Data provided:
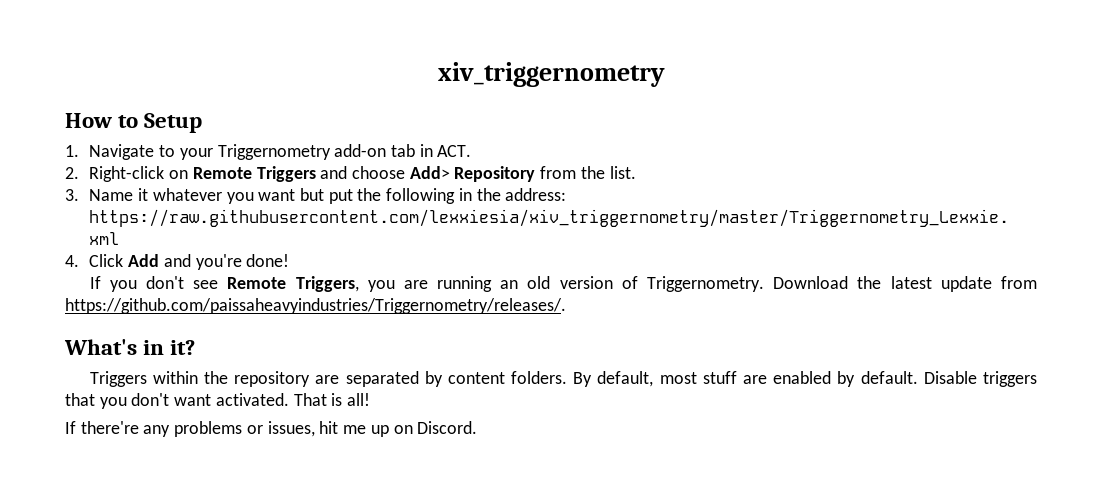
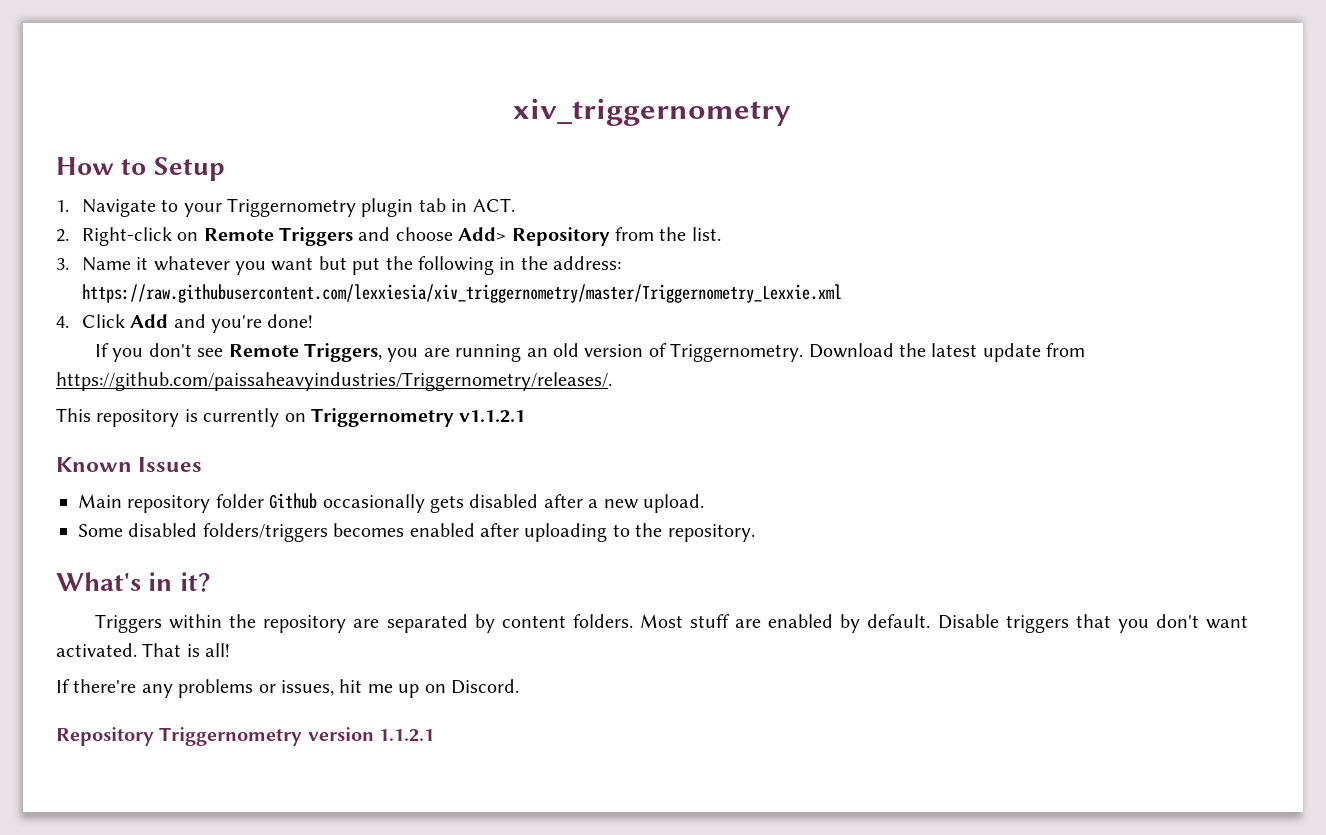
- 1. Navigate to your Triggernometry add-on tab in ACT.
+ 1. Navigate to your Triggernometry plugin tab in ACT.
+ This repository is currently on Triggernometry v1.1.2.1
+ Known Issues
+ Main repository folder Github occasionally gets disabled after a new upload.
+ Some disabled folders/triggers becomes enabled after uploading to the repository.
- By default, most stuff are enabled by default.
+ Most stuff are enabled by default.
+ Repository Triggernometry version 1.1.2.1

Exercise objective:
Give back each of the records above word for word, apart from the pictures.

Final answer:
- 1. Navigate to your Triggernometry add-on tab in ACT.
+ 1. Navigate to your Triggernometry plugin tab in ACT.
+ This repository is currently on Triggernometry v1.1.2.1
+ Known Issues
+ Main repository folder Github occasionally gets disabled after a new upload.
+ Some disabled folders/triggers becomes enabled after uploading to the repository.
- By default, most stuff are enabled by default.
+ Most stuff are enabled by default.
+ Repository Triggernometry version 1.1.2.1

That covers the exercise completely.